- [EXERCISE DESCRIPTION]:
What is needed is an exact repetition of the lines from the first one in the data through the line with "- Ожидаются вклады", with no pictures.

- [Difference listings]:

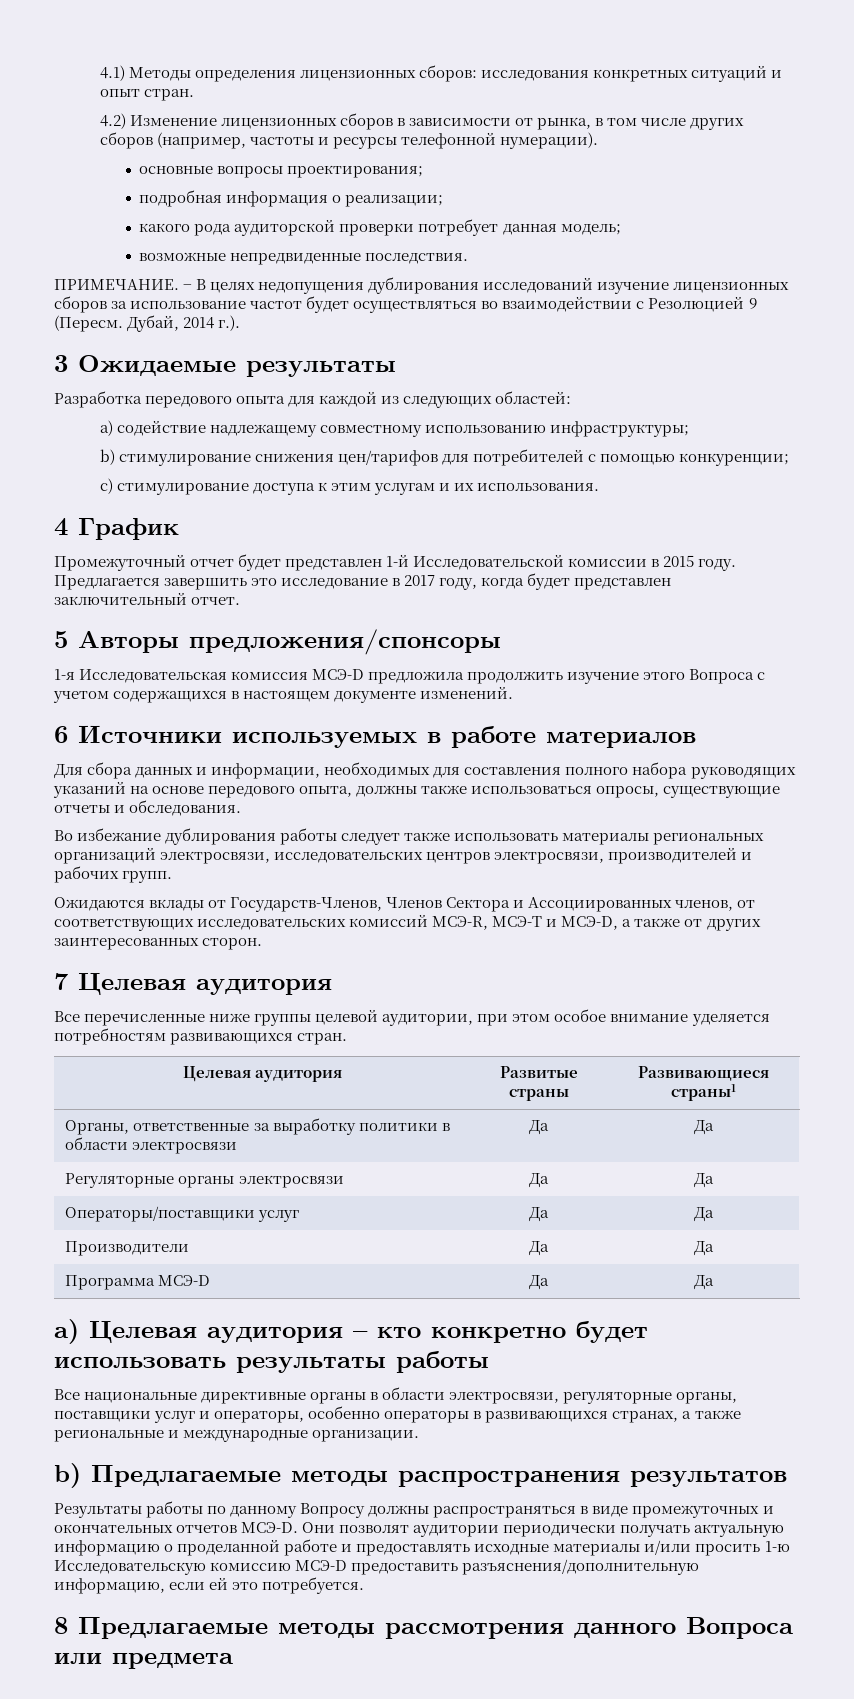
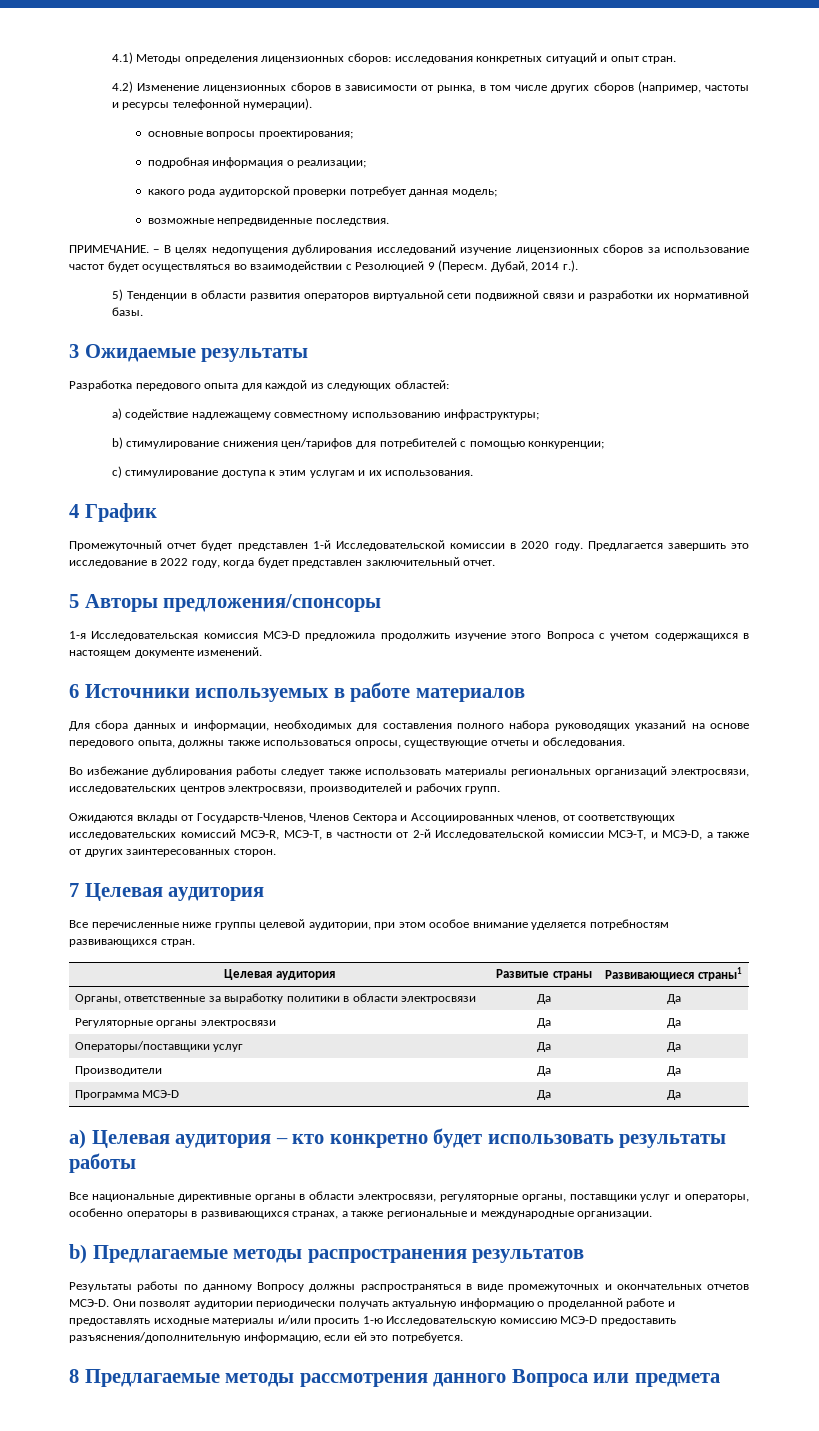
+ 5) Тенденции в области развития операторов виртуальной сети подвижной связи и разработки их нормативной базы.
- Промежуточный отчет будет представлен 1-й Исследовательской комиссии в 2015 году.
+ Промежуточный отчет будет представлен 1-й Исследовательской комиссии в 2020 году.
- Предлагается завершить это исследование в 2017 году, когда будет представлен заключительный отчет.
+ Предлагается завершить это исследование в 2022 году, когда будет представлен заключительный отчет.
- Ожидаются вклады от Государств-Членов, Членов Сектора и Ассоциированных членов, от соответствующих исследовательских комиссий МСЭ-R, МСЭ-T и МСЭ-D, а также от других заинтересованных сторон.
+ Ожидаются вклады от Государств-Членов, Членов Сектора и Ассоциированных членов, от соответствующих исследовательских комиссий МСЭ-R, МСЭ-T, в частности от 2-й Исследовательской комиссии МСЭ-Т, и МСЭ-D, а также от других заинтересованных сторон.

- [RESULT OF THIS EXERCISE]:
+ 5) Тенденции в области развития операторов виртуальной сети подвижной связи и разработки их нормативной базы.
- Промежуточный отчет будет представлен 1-й Исследовательской комиссии в 2015 году.
+ Промежуточный отчет будет представлен 1-й Исследовательской комиссии в 2020 году.
- Предлагается завершить это исследование в 2017 году, когда будет представлен заключительный отчет.
+ Предлагается завершить это исследование в 2022 году, когда будет представлен заключительный отчет.
- Ожидаются вклады от Государств-Членов, Членов Сектора и Ассоциированных членов, от соответствующих исследовательских комиссий МСЭ-R, МСЭ-T и МСЭ-D, а также от других заинтересованных сторон.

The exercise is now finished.